Considero que, muerto Franco, el devenir de los acontecimientos se orientaban raudos a sueños ilusionantes, deseados. Sin embargo, pronto empezó a cubrirse un cielo que no interesaba tan límpido. Aparecieron personajes y siglas dispuestos a torcer los instintos de una sociedad empeñada en disfrutar la calma esperada largos años. Recuerdo aquel engañoso golpe de Estado (allá por febrero de mil novecientos ochenta y uno) que maceró, mortificó, el cuerpo electoral. Constituyó la primera tormenta antidemocrática que inauguraba una trayectoria espuria, rutinaria en épocas pretéritas. Quedaba por revestir el amaño con inmaculado ropaje democrático. Aun advirtiendo los presuntos protagonistas, pagaron el pato algunos cabezas de turco, tal vez tontos útiles. Por inexplicable que parezca, aquella fecha marcó la degradación de una democracia recién nacida, pero sana a primera vista.

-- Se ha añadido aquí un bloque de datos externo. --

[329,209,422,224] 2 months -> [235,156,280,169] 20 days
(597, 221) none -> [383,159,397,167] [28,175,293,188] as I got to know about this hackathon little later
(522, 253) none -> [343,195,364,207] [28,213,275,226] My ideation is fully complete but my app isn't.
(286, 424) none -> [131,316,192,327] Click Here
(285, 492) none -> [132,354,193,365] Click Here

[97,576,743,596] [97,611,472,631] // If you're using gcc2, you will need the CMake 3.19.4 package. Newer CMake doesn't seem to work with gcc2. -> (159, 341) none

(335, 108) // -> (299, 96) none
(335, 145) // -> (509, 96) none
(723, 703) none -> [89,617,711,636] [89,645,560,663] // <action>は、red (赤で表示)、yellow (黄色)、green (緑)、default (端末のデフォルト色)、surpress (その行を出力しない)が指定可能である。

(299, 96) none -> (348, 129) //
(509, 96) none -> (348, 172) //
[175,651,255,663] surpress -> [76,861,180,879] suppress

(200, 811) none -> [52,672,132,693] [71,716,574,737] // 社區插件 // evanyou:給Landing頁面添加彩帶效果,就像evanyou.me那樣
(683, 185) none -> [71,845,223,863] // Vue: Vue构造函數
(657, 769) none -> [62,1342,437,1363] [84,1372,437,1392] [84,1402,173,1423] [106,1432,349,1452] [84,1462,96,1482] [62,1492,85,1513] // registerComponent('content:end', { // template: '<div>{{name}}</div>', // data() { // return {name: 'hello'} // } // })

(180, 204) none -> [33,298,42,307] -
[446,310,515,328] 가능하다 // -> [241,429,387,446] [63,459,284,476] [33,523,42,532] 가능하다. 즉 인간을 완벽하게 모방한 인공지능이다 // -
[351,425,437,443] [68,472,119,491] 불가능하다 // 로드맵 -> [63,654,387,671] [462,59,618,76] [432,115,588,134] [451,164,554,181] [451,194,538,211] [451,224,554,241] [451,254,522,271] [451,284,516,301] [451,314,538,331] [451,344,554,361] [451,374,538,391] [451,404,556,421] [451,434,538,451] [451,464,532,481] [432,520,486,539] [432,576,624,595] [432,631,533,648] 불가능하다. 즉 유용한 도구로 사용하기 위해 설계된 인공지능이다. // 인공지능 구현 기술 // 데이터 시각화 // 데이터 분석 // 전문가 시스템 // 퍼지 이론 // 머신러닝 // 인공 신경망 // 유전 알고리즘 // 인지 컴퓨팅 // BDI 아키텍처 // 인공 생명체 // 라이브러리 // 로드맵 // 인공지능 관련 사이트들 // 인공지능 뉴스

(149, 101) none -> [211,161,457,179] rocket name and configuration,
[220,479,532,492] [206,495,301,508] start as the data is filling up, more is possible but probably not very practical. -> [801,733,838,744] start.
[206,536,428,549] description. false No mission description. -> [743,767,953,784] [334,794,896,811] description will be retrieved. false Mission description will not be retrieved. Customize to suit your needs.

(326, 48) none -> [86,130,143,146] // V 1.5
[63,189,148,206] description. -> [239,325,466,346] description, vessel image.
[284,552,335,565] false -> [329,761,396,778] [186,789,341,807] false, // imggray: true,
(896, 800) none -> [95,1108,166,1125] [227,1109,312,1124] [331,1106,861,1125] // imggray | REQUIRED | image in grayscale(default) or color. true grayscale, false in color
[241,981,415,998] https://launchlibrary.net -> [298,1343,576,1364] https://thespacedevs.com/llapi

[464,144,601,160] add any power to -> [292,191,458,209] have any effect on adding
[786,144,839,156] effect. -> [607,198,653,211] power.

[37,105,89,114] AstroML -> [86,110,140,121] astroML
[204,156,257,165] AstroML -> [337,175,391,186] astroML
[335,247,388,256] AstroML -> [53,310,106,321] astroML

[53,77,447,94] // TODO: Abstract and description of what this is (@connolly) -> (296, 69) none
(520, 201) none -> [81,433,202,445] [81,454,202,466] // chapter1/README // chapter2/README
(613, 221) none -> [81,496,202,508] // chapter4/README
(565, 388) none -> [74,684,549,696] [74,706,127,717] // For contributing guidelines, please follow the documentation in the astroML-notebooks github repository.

Felipe González y Aznar, desde mi punto de vista, siguieron la inercia marcada e incluso deterioraron el itinerario político concediendo competencias indebidas y consintiendo abusos (quizás atropellos) en Cataluña y País Vasco, autonomías útiles para ambos. Llegó Zapatero para complicar, corromper, de forma casi definitiva la democracia que hasta ese momento había protegido, al menos, una convivencia serena. Rajoy se abstuvo de corregir nada, aunque se depositara en él la última esperanza. Aparto cualquier especulación sobre usos legítimos, o no tanto, de dinero público. Cabe destacar otra cuestión especialmente curiosa, ilógica: el PSOE no ha aguantado más de ocho años fuera del gobierno. Produce cierta desazón, pero la izquierda ha subido al poder después de tres hechos confusos: el golpe de Estado (1981), el acto terrorista en Madrid (2004) y la moción de censura (2018) realizada por partidos con claro pedigrí antidemocrático (Podemos), hoy -puede que siempre- antiespañoles (ERC, JxCat, PNV) y con historial terrorista (Bildu).

Ahora, el gobierno social-comunista exhibe sobradas prerrogativas, tics, que superan los límites de una democracia convencional. Birlar al Parlamento un Estado de Excepción, “crisis constituyente”, previsión de nacionalizaciones, controlar la justicia (de momento se queda solo en conato), cesar y perseguir a “apóstatas”, culpar al lucero del alba (si quieren a Viriato) de su incompetencia, transferir millones a los medios amigos, etc. etc., lleva a evidencias que sugieren el intento de instaurar un Estado Totalitario. Seguramente, un mundo globalizado, formar parte de la UE, el bienestar social, una cultura determinada, asimismo vivir al abrigo del siglo XXI, hagan pensar que llegar a esa situación tiene una verosimilitud parecida a la que durante un pedrisco caigan piedras de más de diez centímetros. Sí, sí, pero ese marco increíble, desatado, ya lo padecí.

Por cierto, ¿qué le aporta a Núñez Feijóo pedir el final del Estado de Alarma en su Comunidad? Nada, salvo pequeña y superflua renta electoral. A cambio, enaltece a Sánchez brindándole una falsa imparcialidad mientras debilita a Pablo Casado, único que puede desbancar a este gobierno sangrante. Lo dicho: Una España increíble.